In 1928, an amalgamation took place between Kiveton Park and Sherwood Collieries and in 1944 they were taken over by the United Steel Companies. The mining industry was nationalised in 1947.

The Barnsley seam was worked out in 1970, after just over 100 years of providing coal from its reserves. The colliery was closed in 1994.

Both the colliery offices and the pithead baths were grade II listed in October 1986. The offices date from 1875 and their listing makes note of their unusual survival in the South Yorkshire Coalfield.
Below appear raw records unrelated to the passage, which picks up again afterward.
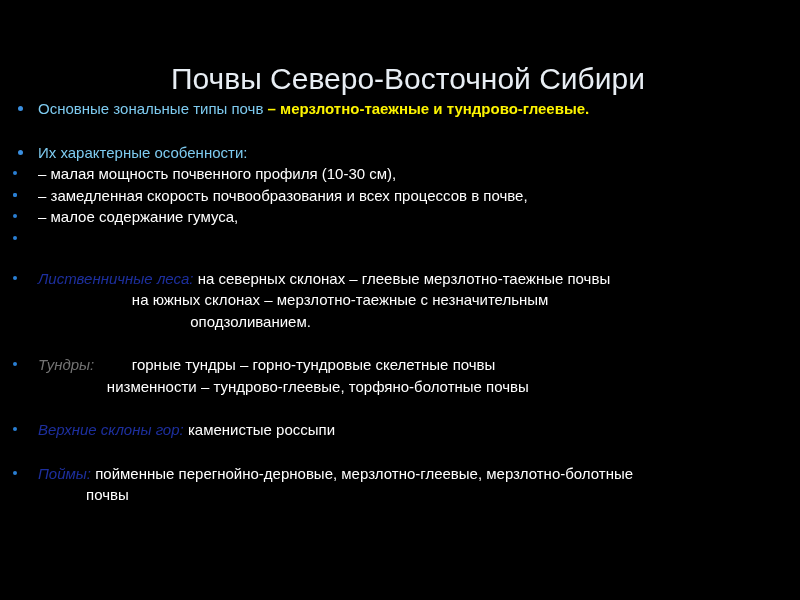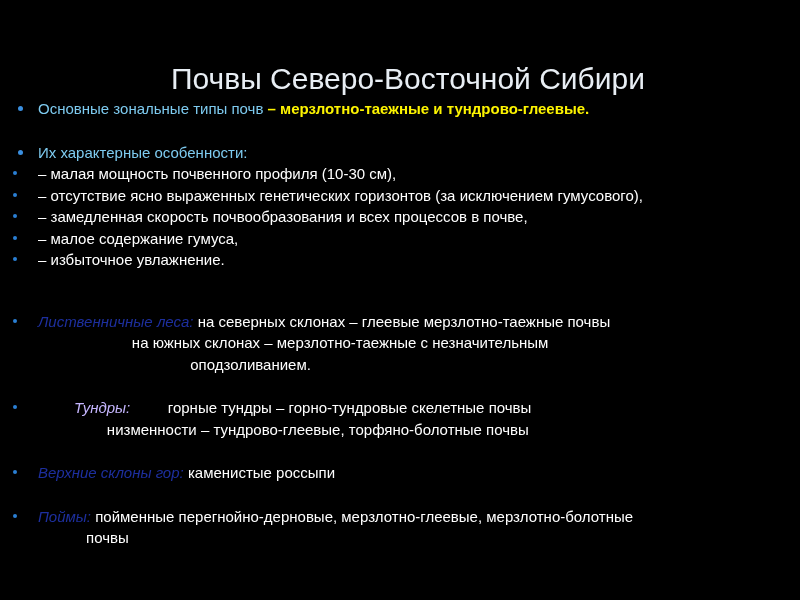"– отсутствие ясно выраженных" span.txt { html: <span>– отсутствие ясно выраженных генетических горизонтов (за исключением гумусового),</span> -> none }
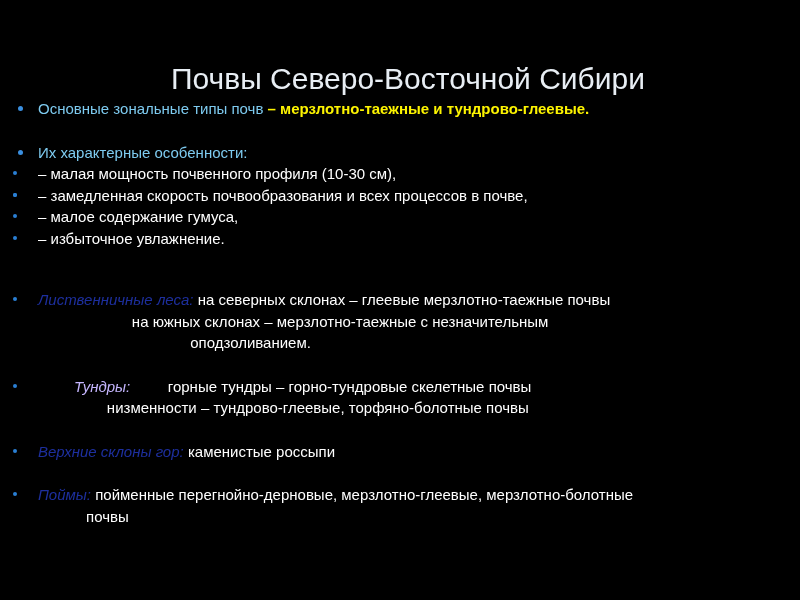"– избыточное увлажнение." span.txt { html: <span>– избыточное увлажнение.</span> -> none }
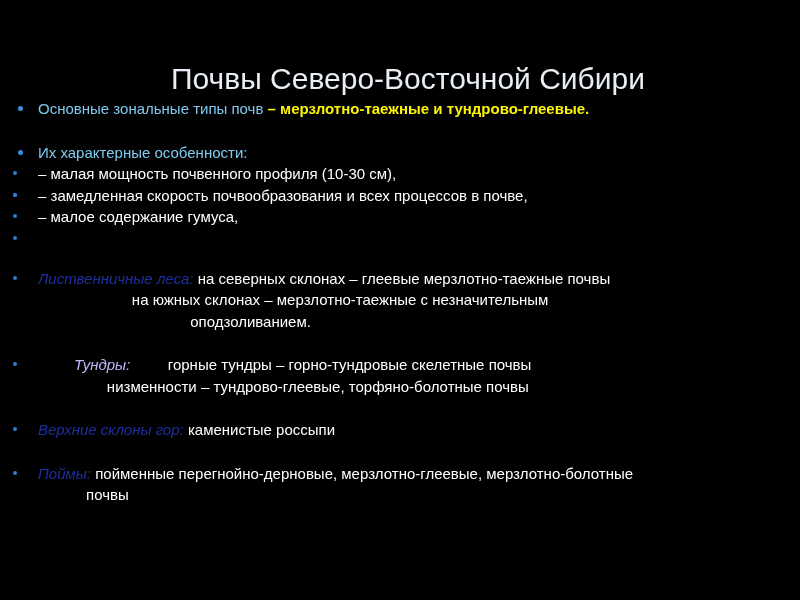"Тундры:" .c-navy2 { color: #c4b5fd -> #737373; margin-left: 36px -> none }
The pithead baths, despite being a listed structure, was demolished in late 2013. Much of the former site to the south of the colliery offices was remediated and landscaped before opening as the Kiveton Community Woodland.

==Fatal incidents==

In November 1882, an underground explosion killed four men.

In June 1941, an explosion at the mine killed at least two miners. A fracture in a lamp was believed to have ignited a pocket of gas and caused the explosion in the Barnsley Seam. Five men were burned, two of whom died at the scene.

==Links to notable people==

John Dennis, great-grandfather of comedian Hugh Dennis, was a miner at Kiveton Park Colliery.

Walter Cecil Castledine, father of theatre director Annie Castledine and grandfather of writer and academic Helen Morales, was an electrical engineer at Kiveton Park Colliery.